Resting-state Neural Networks and Granger Causal Connectivity for Patients with Cognitive Impairment Associated with Leukoaraiosis
10.3969/j.issn.1006-9771.2019.03.005
- VernacularTitle:脑白质疏松相关认知障碍患者的静息态脑网络及格兰杰因果连接
- Author:
Qing-li SHI
1
,
2
;
Yu-mei ZHANG
1
,
2
;
Hong-yan CHEN
1
,
2
;
Li-jun BAI
3
Author Information
1. Department of Neurology
2. b. Department of Neuroimaging, Beijing Tiantan Hospital, Capital Medical University, Beijing 100050, China
3. Institute of Automation, Chinese Academy of Sciences, Beijing 100069, China
- Publication Type:Research Article
- Keywords:
leukoaraiosis;
resting-state functional magnetic resonance imaging;
Granger causality analysis;
independent component analysis;
resting state networks
- From:
Chinese Journal of Rehabilitation Theory and Practice
2019;25(3):271-278
- CountryChina
- Language:Chinese
-
Abstract:
Objective:To compare the difference in resting state networks among leukoaraiosis (LA) patients with or without mild cognitive impairment, and healthy controls, as well as the functional connectivity under Granger causality analysis (GCA).
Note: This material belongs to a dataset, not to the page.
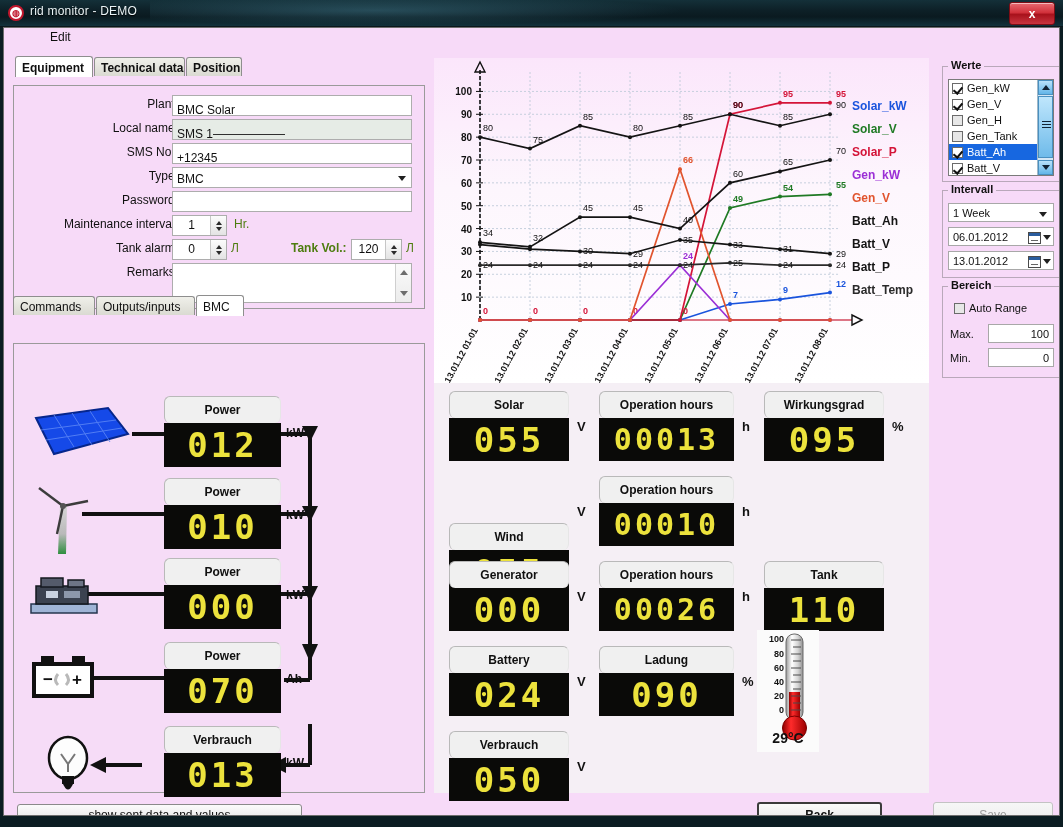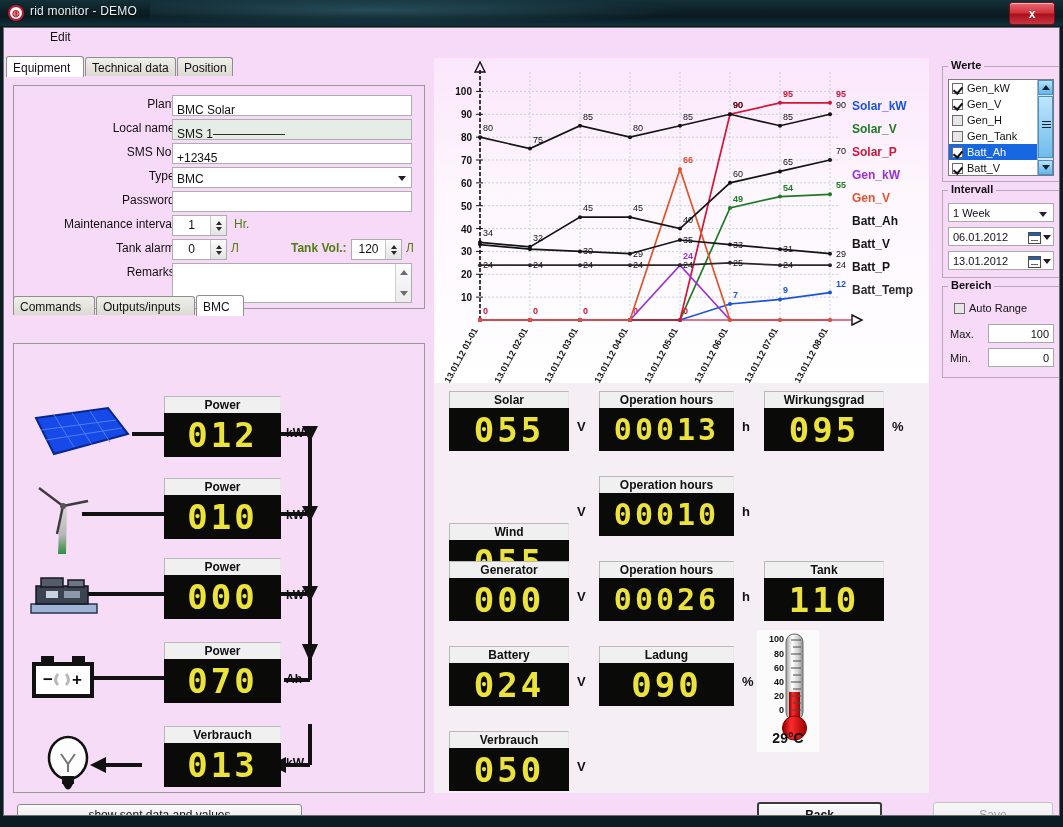"Equipment" div.tabstrip { font-weight: none -> bold; left: 2px -> 11px }
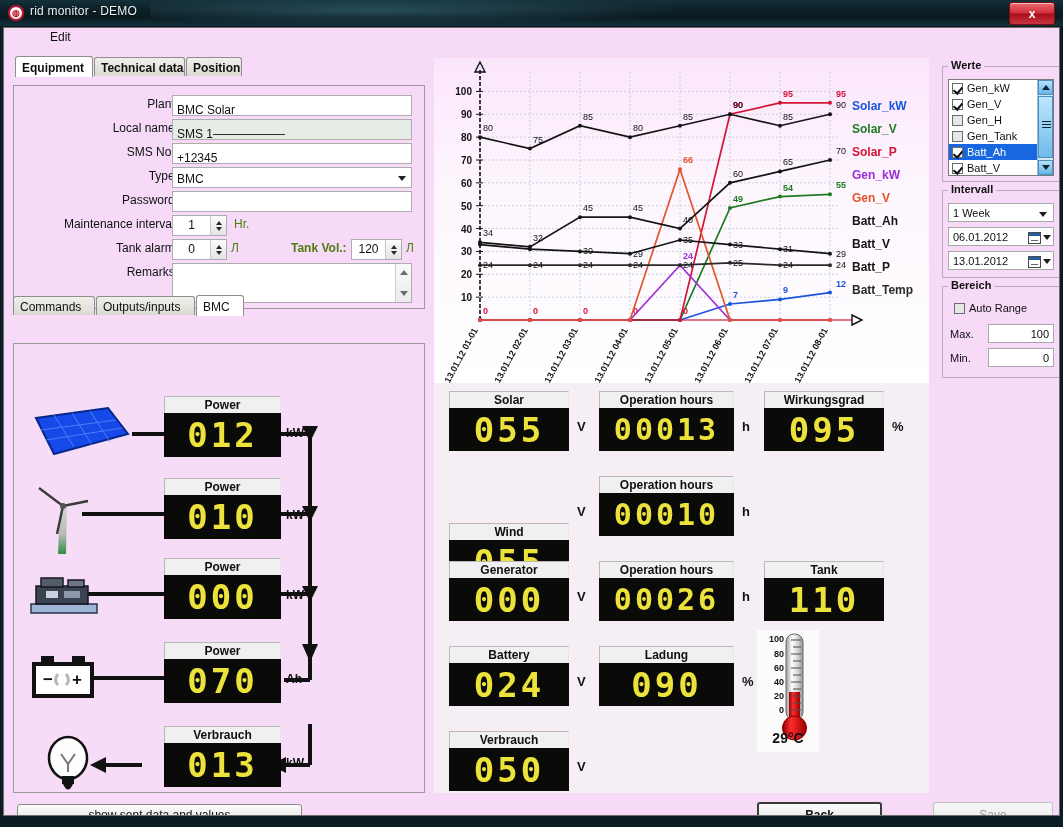"Power" .led-cap { border-radius: none -> 6px; height: 17px -> 27px }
Methods:Subjects aged 40 to 80 years, including 34 LA-MCI patients, 15 LA patients with normal cognition and 33 healthy controls, accepted resting-state functional magnetic resonance imaging. Independent component analysis was used to separate functional brain networks, and difference of activation was determined with two sample t-test. GCA was used to analyze effective connectivity of these functional networks. Results:Eight resting state networks were obtained, including default mode network, motor network, medial visual network, lateral visual network, right-memory network, left-memory network, auditory network and executive network. Activation was different among three groups. Effective connectivity of RSNs was also different among three groups. Conclusion:Components of the resting state networks keep changing as LA progressing. Activation decreases as patients' cognition impaired. The direction and strength of connections remodel.